The Centers for Disease Control and Prevention predicts one in six Americans will get some sort of food borne illness during the year. But there are some steps you can take to make sure your delicious food stays down during the holidays.
In two weeks, families across the U.S. will consume 46 million turkeys in one day, but not all chefs are up to the task.
“Of course, with so many people preparing a meal that don’t cook very often, hosts must be especially careful,” says Archie Magoulas with the USDA Meat and Poultry Hotline.
USDA experts say the four words to remember are: Clean, Separate, Cook and Chill.
Clean first by wiping down your surfaces and washing your hands for at least 20 seconds before you get started.
While preparing your meal, keep raw meats separate from cooked and ready to eat foods.
The CDC reports more than 160 cases of salmonella have been linked to raw turkey this year, making it even more important to cook your bird thoroughly.

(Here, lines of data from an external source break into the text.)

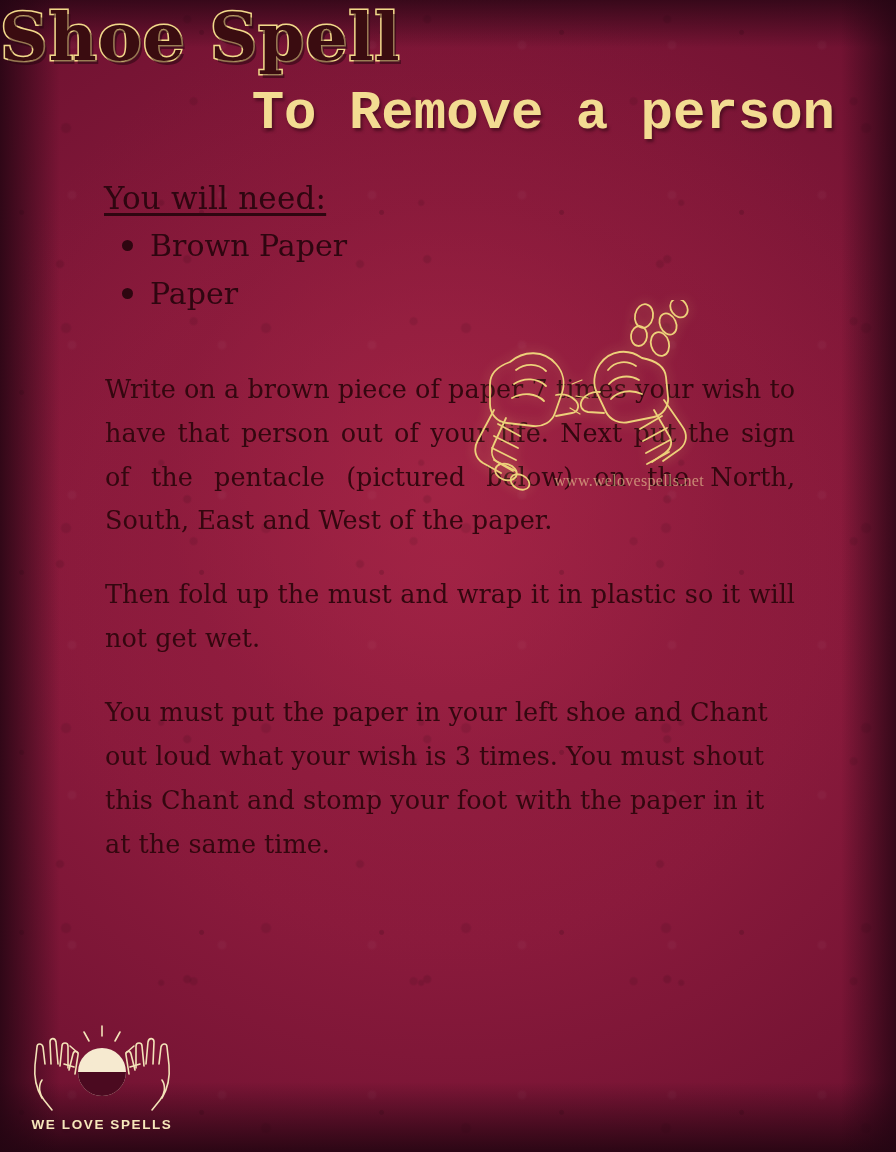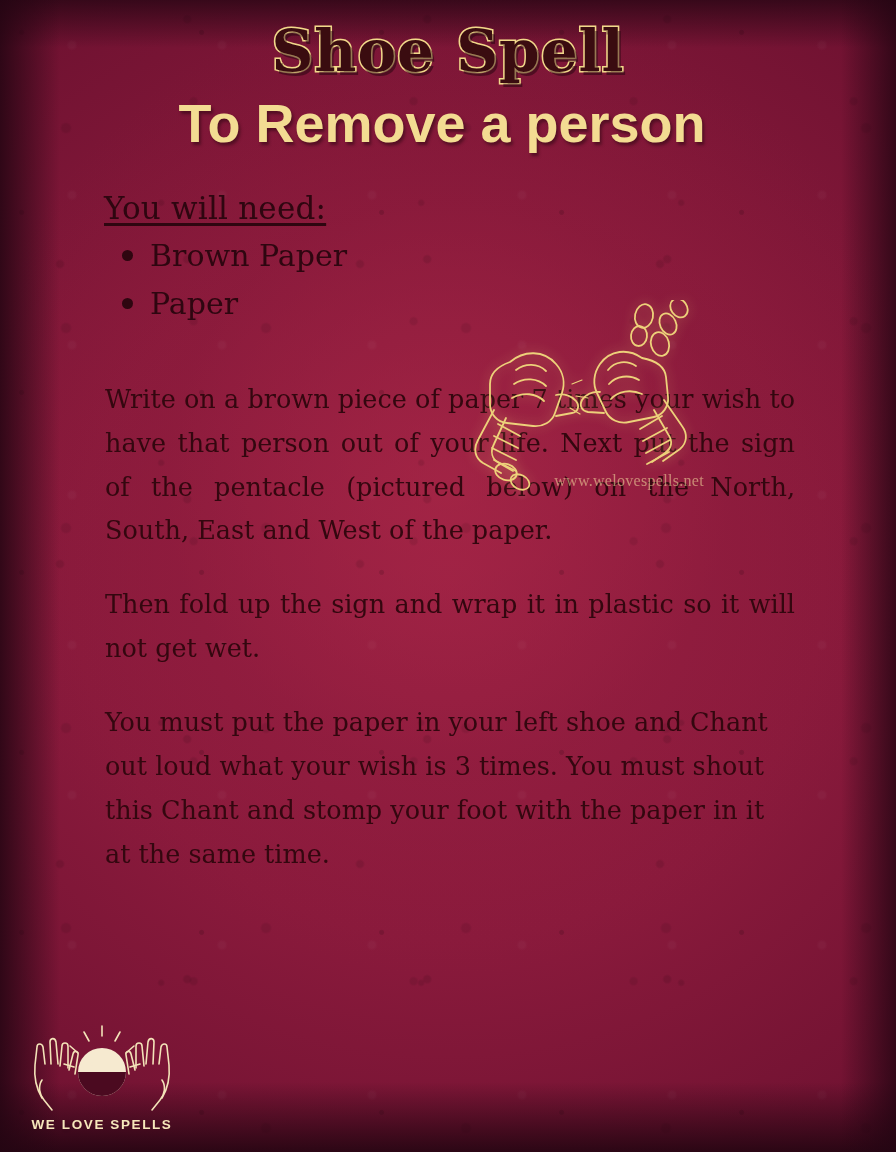"Shoe Spell" #title { font-size: 58px -> 66px; padding-top: 22px -> 4px; text-align: center -> left }
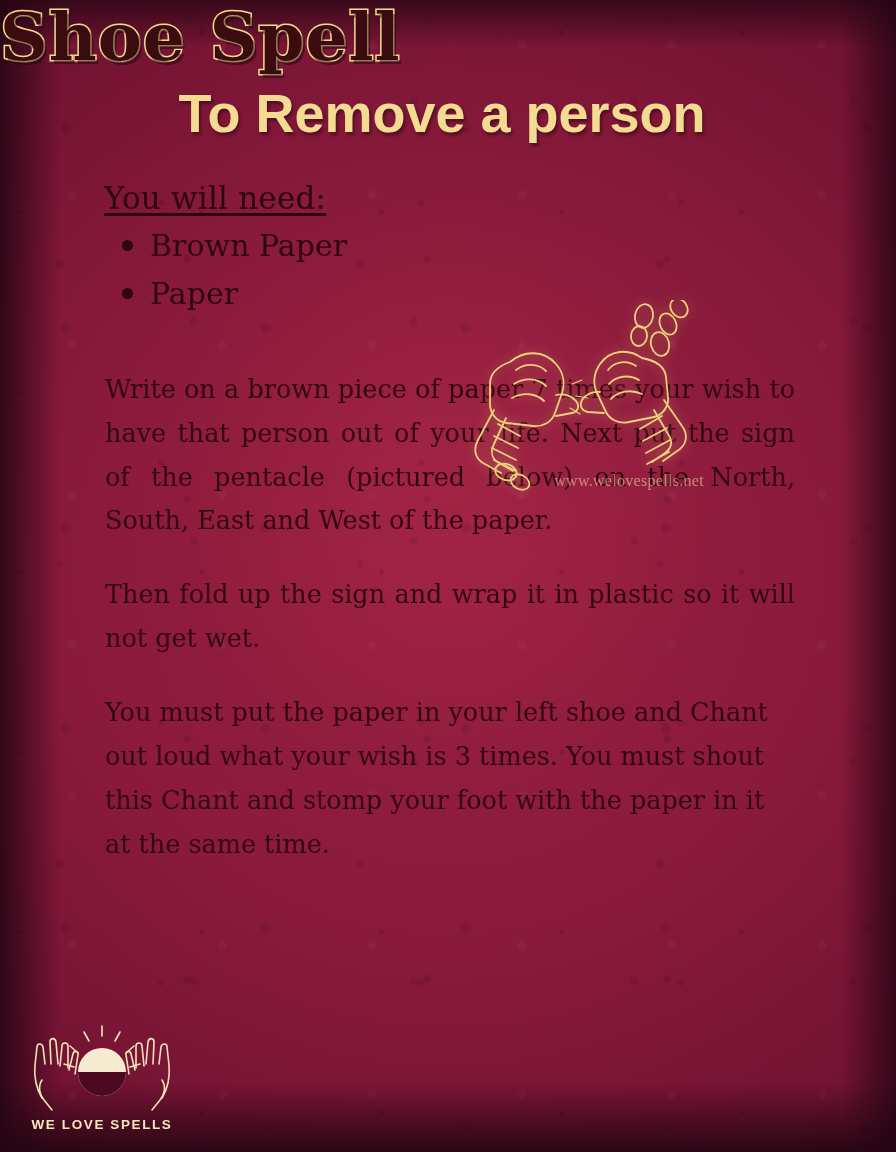"To Remove a person" #subtitle { font-family: Liberation Sans, sans-serif -> Liberation Mono, monospace; margin: 12px 12px 0 0 -> 12px 1px 0 0; text-align: center -> right }
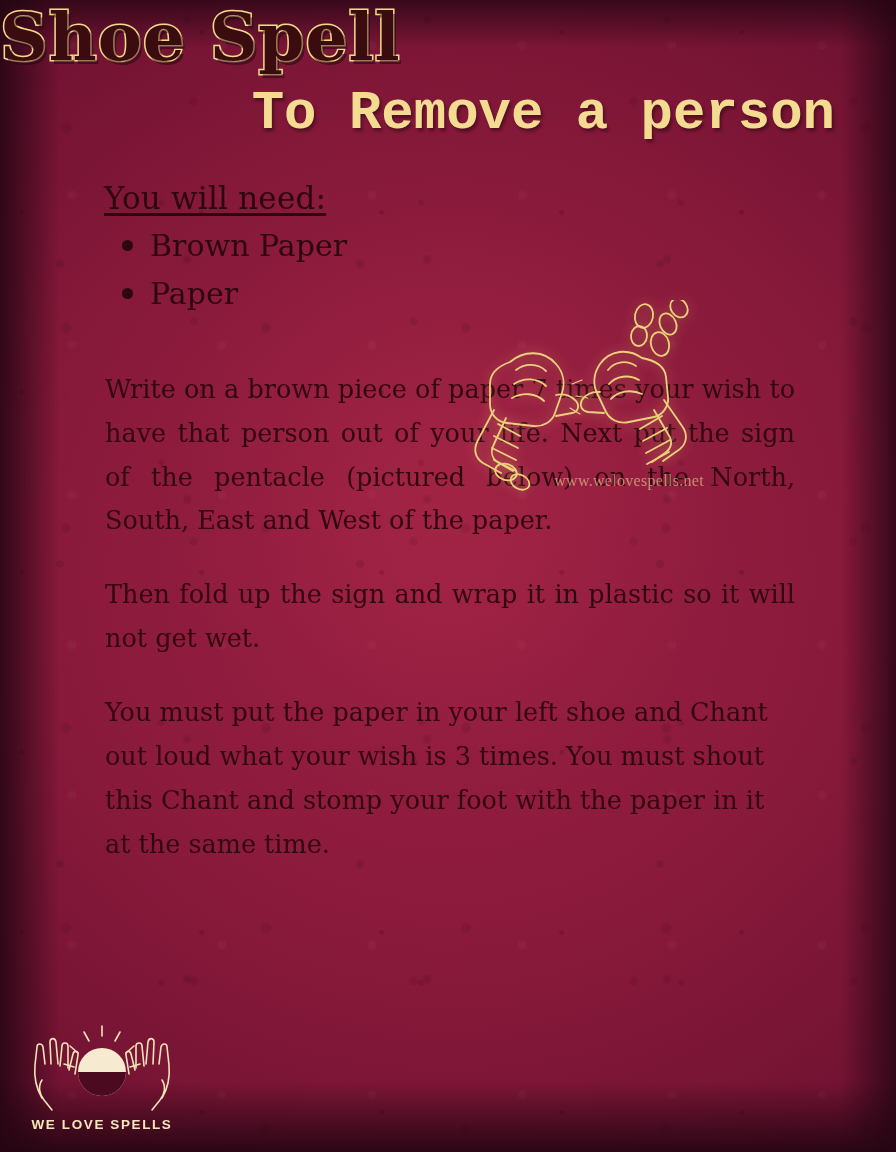"Then fold up the sign" p { text: sign -> must }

Magoulas encourages using a food thermometer to make sure it reaches 165 degrees.
“You can’t tell by looking at the meat and something so large,” Magoulas says.
One of the best times for bacteria to appear, however, is after you have had your fill.
“You have to refrigerate food when you have leftovers from the party, from any gathering within two hours at room temperature,” advises Magoulas.
You can also chill cold food on ice or keep food warm in an oven heated to at least 140 degrees.
If you do start to feel sick, you may have simply stuffed down too much stuffing. Be concerned, though, if you develop a fever or chills.
Magoulas says symptoms of food poisoning “appear like a flu or a cold, but they could be from food.”
Symptoms will usually go away within a day, but you should definitely see a doctor if your illness lasts longer than three.
The USDA will be on hand to answer any other questions before and during Thanksgiving. You can reach out to their online chat at www.askkaren.gov or call their hotline at 1-888-674-6854. On Thanksgiving, the online chat will be available from 9 a.m.-5 p.m. central time, and the hotline will be open from 9 a.m.-1 p.m. central time.